EXERCISE:
Here are the records. Write out exactly the lines between the one holding "- Database: Aerospike CE (v8.1+)" and the one holding "(model = genai.GenerativeModel('gemini-3-flash-preview'))", inclusive.

INFORMATION SUPPLIED:
• • •
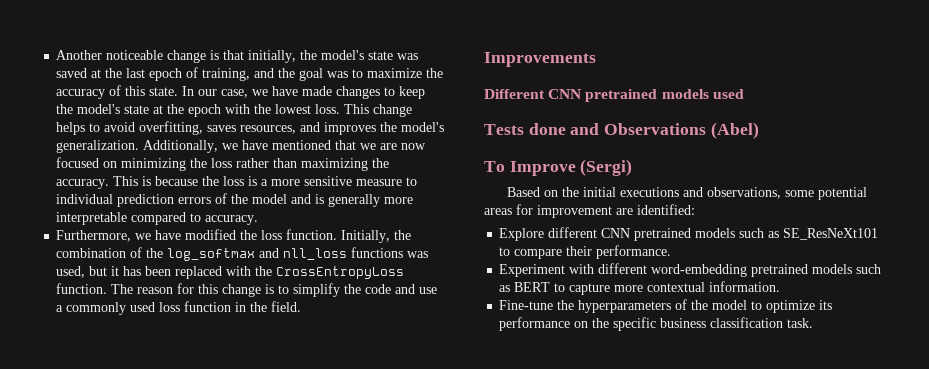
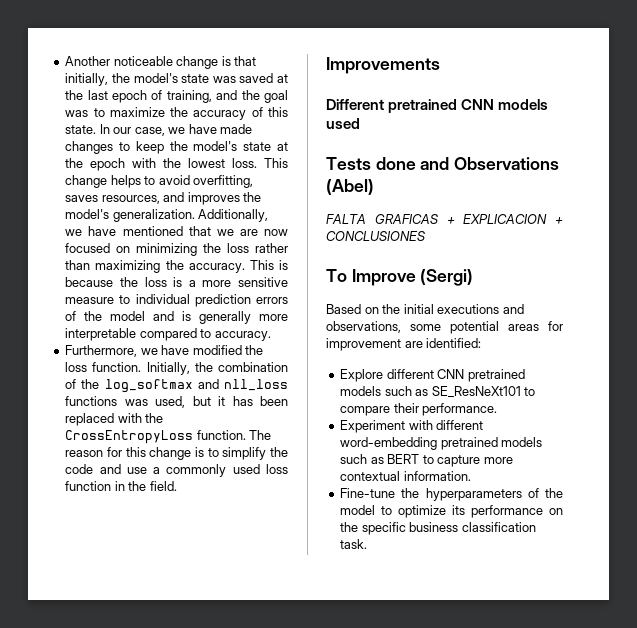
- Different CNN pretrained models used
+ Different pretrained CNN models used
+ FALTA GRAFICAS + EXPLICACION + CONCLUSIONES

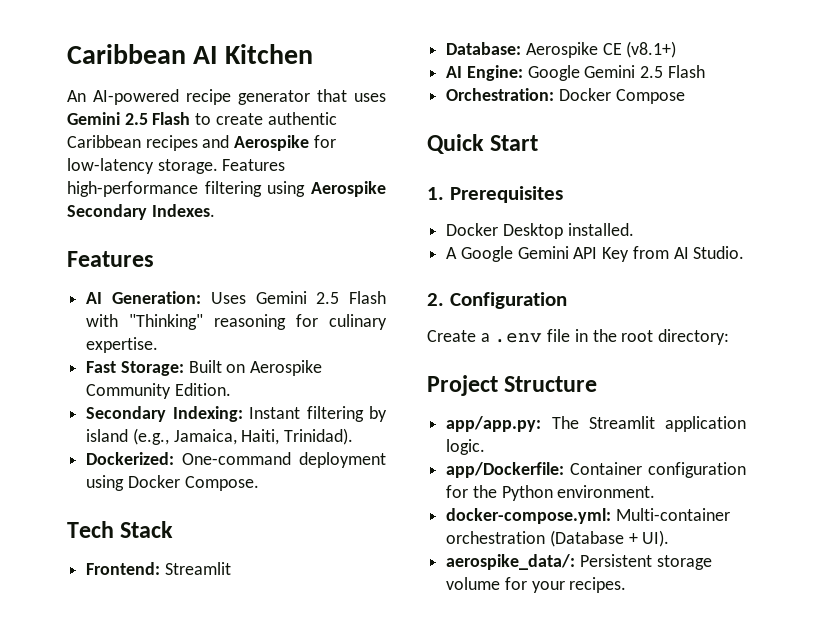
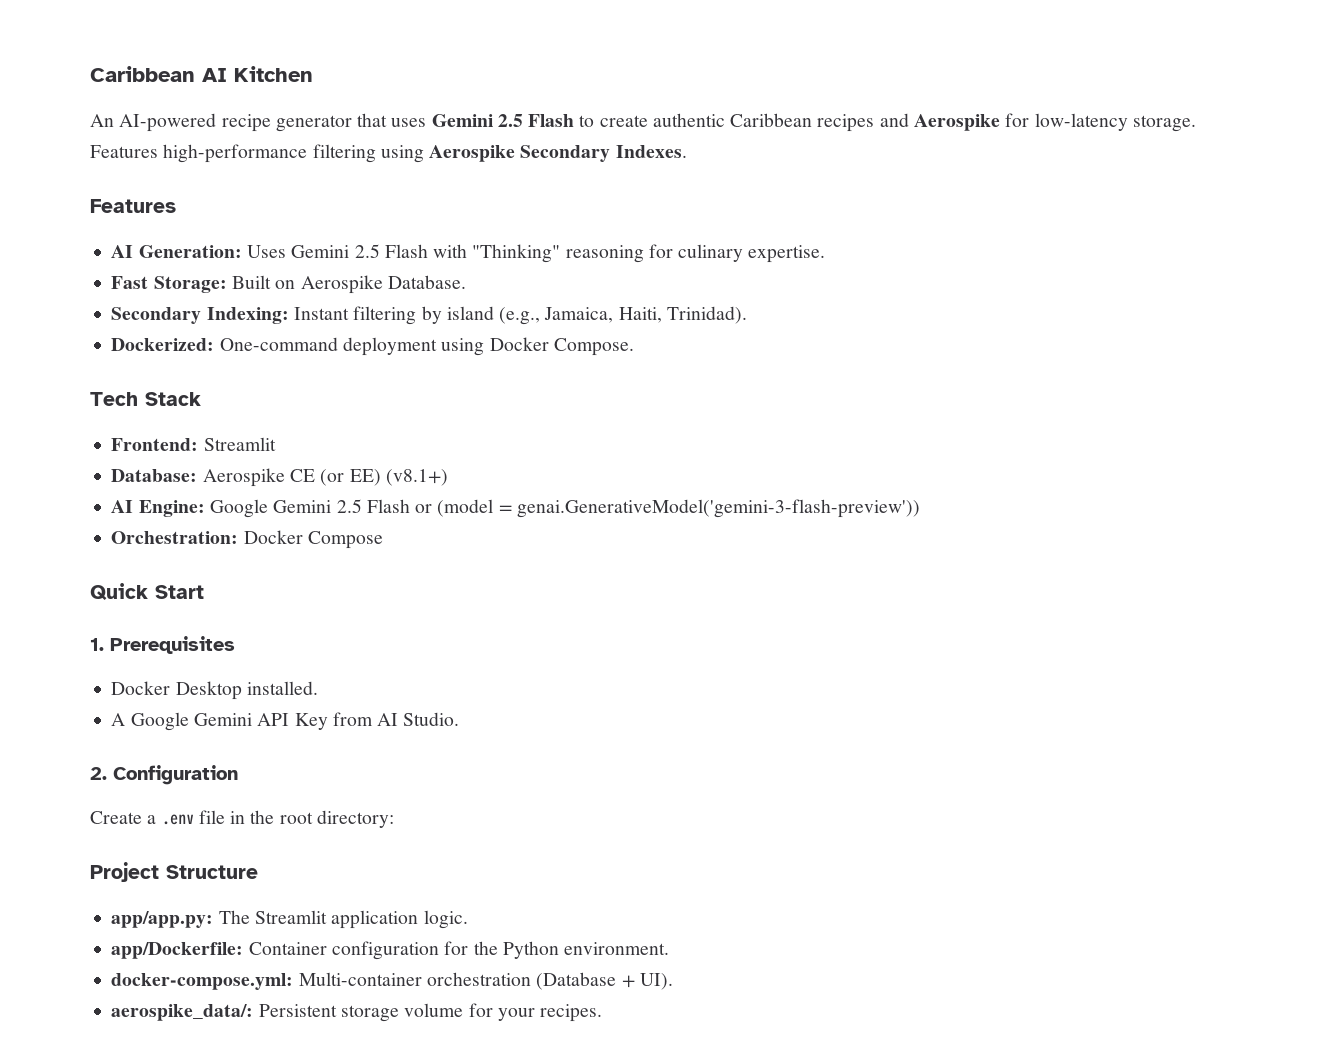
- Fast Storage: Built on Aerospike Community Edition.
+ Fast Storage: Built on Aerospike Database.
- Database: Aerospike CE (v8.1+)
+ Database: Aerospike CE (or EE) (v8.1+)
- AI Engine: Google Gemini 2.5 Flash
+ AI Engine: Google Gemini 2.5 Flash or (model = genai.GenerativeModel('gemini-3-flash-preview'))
• • •
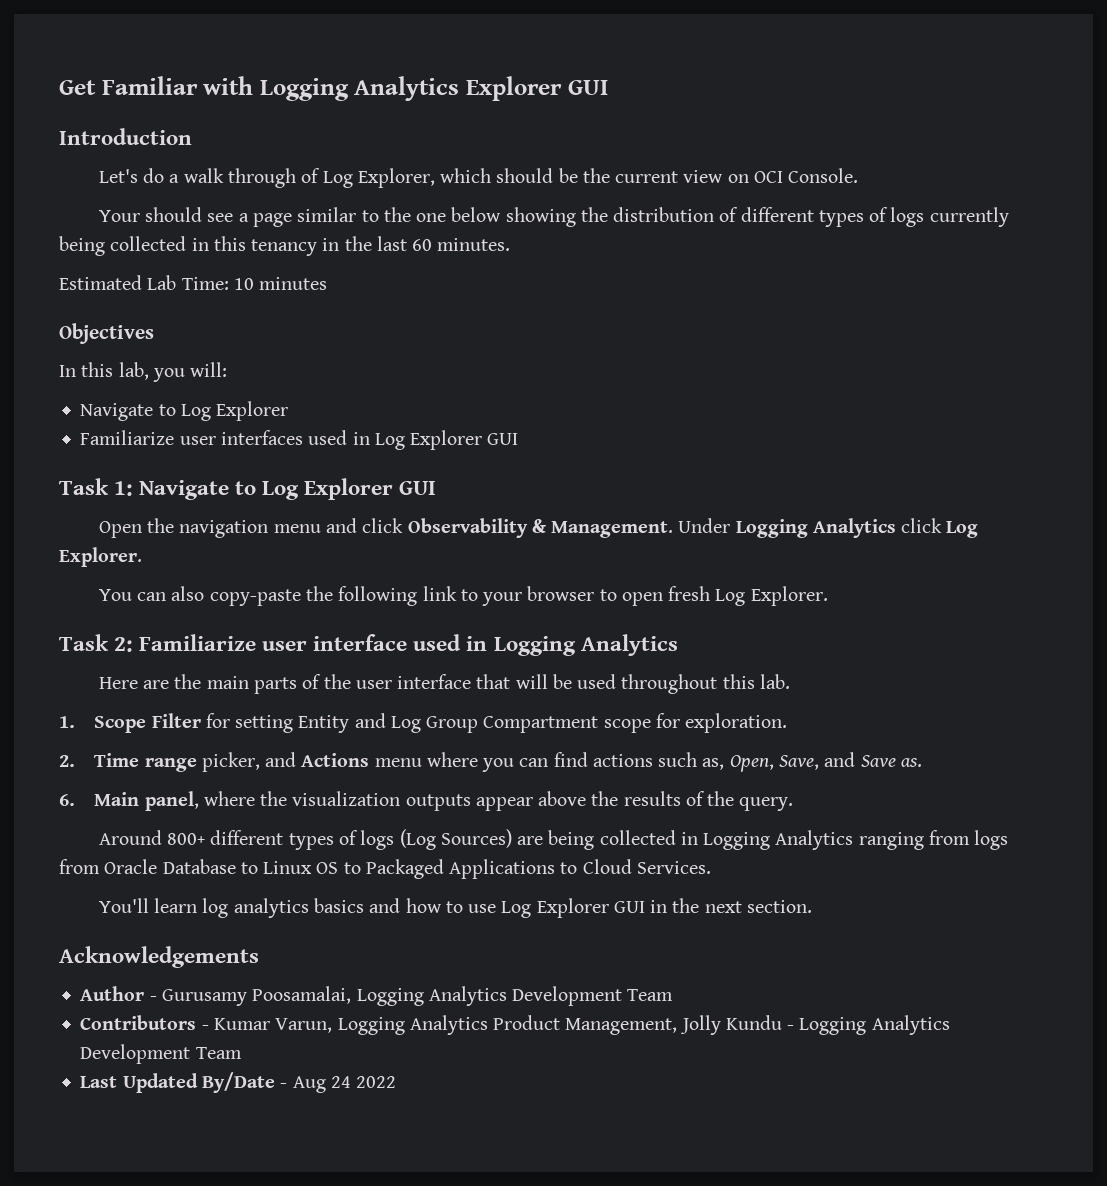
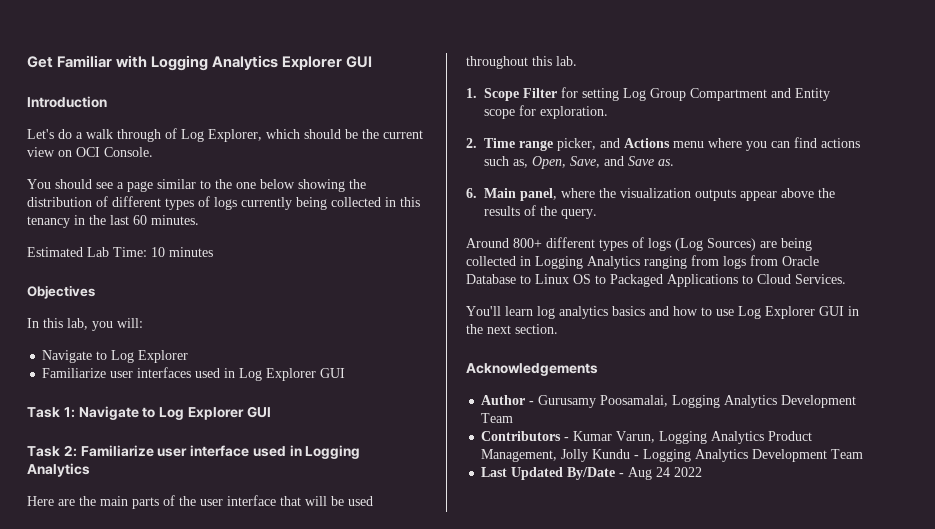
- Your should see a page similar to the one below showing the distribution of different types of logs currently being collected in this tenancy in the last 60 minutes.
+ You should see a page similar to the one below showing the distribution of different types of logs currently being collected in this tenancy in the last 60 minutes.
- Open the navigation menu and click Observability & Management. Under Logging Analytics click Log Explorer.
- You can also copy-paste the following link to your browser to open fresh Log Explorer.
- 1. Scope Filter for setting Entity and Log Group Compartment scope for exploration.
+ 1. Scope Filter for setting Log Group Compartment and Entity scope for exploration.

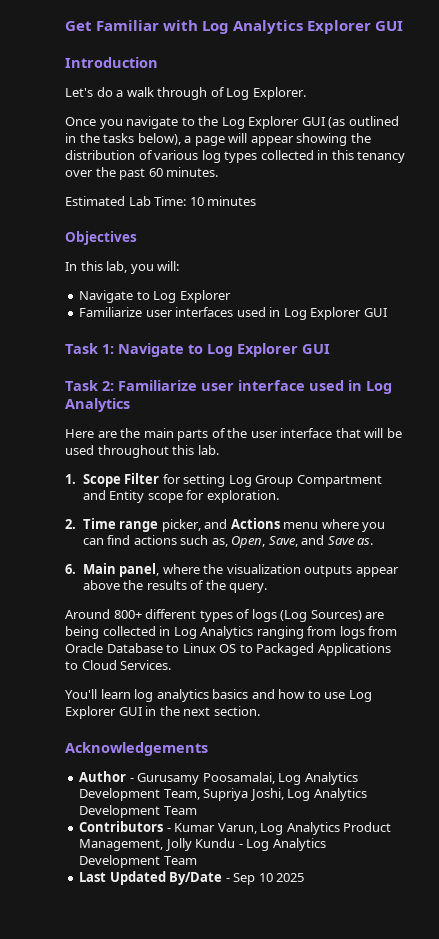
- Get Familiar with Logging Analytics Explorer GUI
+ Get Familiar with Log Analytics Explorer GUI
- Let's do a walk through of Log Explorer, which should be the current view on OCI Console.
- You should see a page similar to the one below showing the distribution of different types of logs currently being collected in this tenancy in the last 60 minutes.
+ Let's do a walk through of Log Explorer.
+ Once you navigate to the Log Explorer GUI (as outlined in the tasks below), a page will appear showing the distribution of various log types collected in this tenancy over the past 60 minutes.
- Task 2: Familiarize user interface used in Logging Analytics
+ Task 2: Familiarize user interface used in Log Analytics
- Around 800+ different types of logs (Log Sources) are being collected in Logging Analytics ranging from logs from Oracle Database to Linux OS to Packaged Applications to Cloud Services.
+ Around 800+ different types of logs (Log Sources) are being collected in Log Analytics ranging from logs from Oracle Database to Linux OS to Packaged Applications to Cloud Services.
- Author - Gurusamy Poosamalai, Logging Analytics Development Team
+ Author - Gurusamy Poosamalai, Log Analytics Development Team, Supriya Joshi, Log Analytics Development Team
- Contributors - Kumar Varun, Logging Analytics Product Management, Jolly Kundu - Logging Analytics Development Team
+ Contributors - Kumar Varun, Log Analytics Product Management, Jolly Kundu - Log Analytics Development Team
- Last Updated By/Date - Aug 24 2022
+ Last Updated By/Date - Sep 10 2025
• • •
ANSWER SECTION:
- Database: Aerospike CE (v8.1+)
+ Database: Aerospike CE (or EE) (v8.1+)
- AI Engine: Google Gemini 2.5 Flash
+ AI Engine: Google Gemini 2.5 Flash or (model = genai.GenerativeModel('gemini-3-flash-preview'))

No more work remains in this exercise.